Während ich letztes Jahr wie ein Reh Richtung Schynige Platte runtergelaufen bin, und all Bergab-Passagen mit einem breiten Grinsen runtergeholpert bin, quäle ich mich nun unter dauerndem Aufstossen bis hin zum Schluckauf Kilometer um Kilometer vorwärts. So richtig Spass mag da nicht aufkommen, aber immerhin gibt’s jede Menge schöne Aussicht, was ich ein bisschen tröstet. Endlich, endlich kommt die Schynige Platte, ich kann endlich diese grässliche Mischung aus meiner Trinkblase ausschütten und mit was Vernünftigem auffüllen. Cola gibt’s auch, aber natürlich lässt sich meine Superzicke Magen nicht mehr einfach so besänftigen. Den nachfolgenden, sehr, sehr steilen Abstieg muss ich weiterhin sehr verhalten absolvieren. Aber so langsam kommt die Form zurück, und zu meinem Glück bin ich endlich soweit, dass ich diesen letzten kurz-knackigen Aufstieg vor Burglauenen wieder zügig absolvieren kann.
Beim letzten Posten Burglauenen nur noch kurz Rast gemacht, dies auch, weil der Bahnübergang grad am schliessen war, und ich vom letzten Jahr weiss, dass man da, wenn man Pech hat viele Minuten verlieren kann. Wenn ich jetzt noch Gas gebe, komm ich wenigstens unter 10 Stunden ins Ziel. Wobei Gas geben relativ ist, oft verfalle ich in zügiges Gehen. Die Luft ist raus, die Körner verschenkt. Dann der letzte Anstieg nach Grindelwald hoch. Im Dorf ist eine Bombenstimmung. Die letzten paar Meter doch nochmals laufen, das Anfeuern und den Applaus geniessen, zum Ziel abbiegen, runterrennen und einfach nur jubeln, als Entschädigung für all die Zeit, wo ich gelitten habe.
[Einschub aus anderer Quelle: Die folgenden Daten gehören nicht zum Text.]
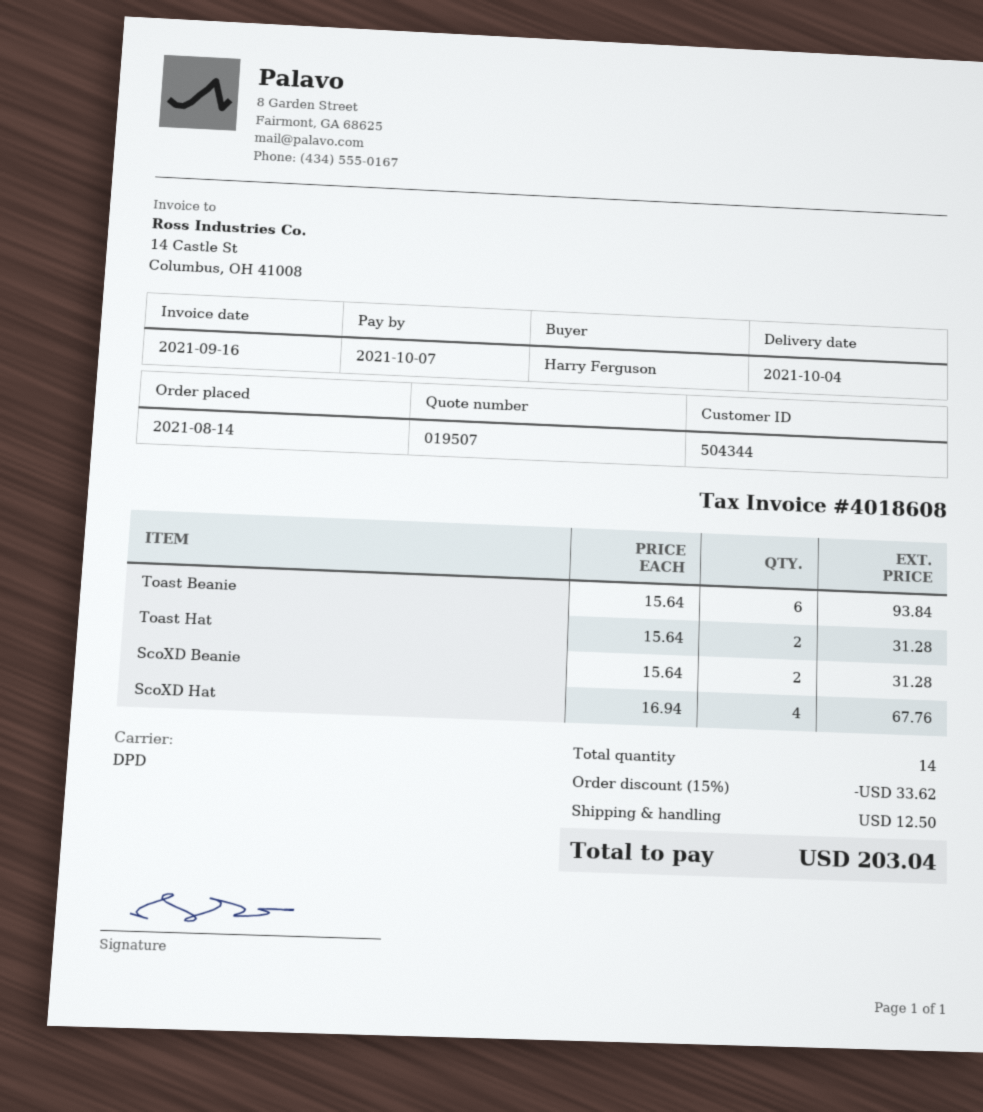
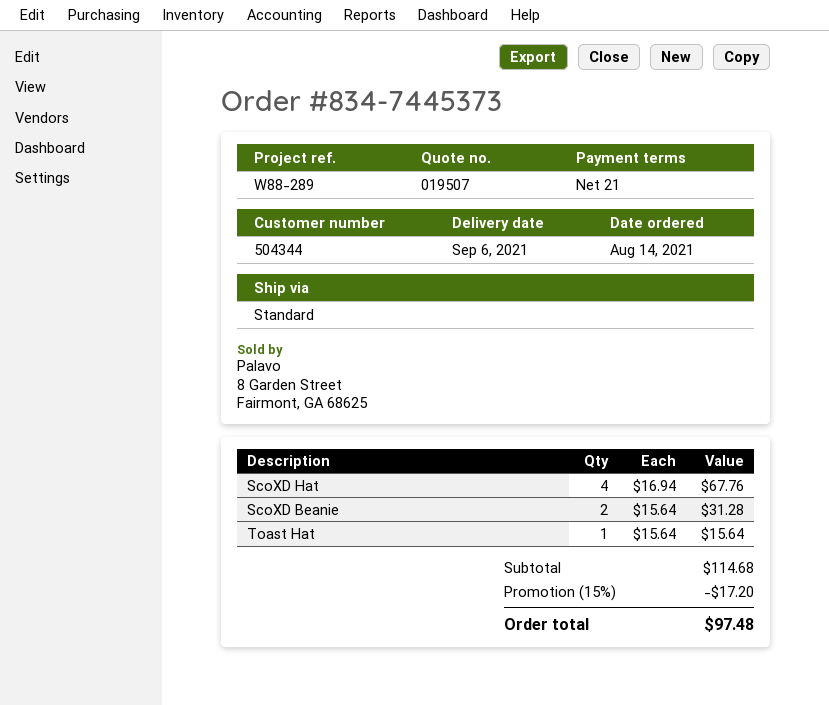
delivery date: 2021-10-04 -> 2021-09-06
shipping method: DPD -> standard
Toast Beanie: 6 x 15.64 = 93.84 -> none
Toast Hat: 2 x 15.64 = 31.28 -> 1 x 15.64 = 15.64
discount: 15% = 33.62 -> 15% = 17.20
shipping: 12.50 -> none
total: 203.04 -> 97.48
Im Ziel gibt’s ein Finisher-Shirt und eine ganz spezielle Medaille, nämlich statt dem üblichen, metalligen Bömmel einem Stein vom Eiger, das find ich Klasse. Versöhnt bin ich von einem Moment zum anderen. Danke liebes Organisations-Team, es war wieder mal einfach nur Klasse, ich werde garantiert wieder am Start sein!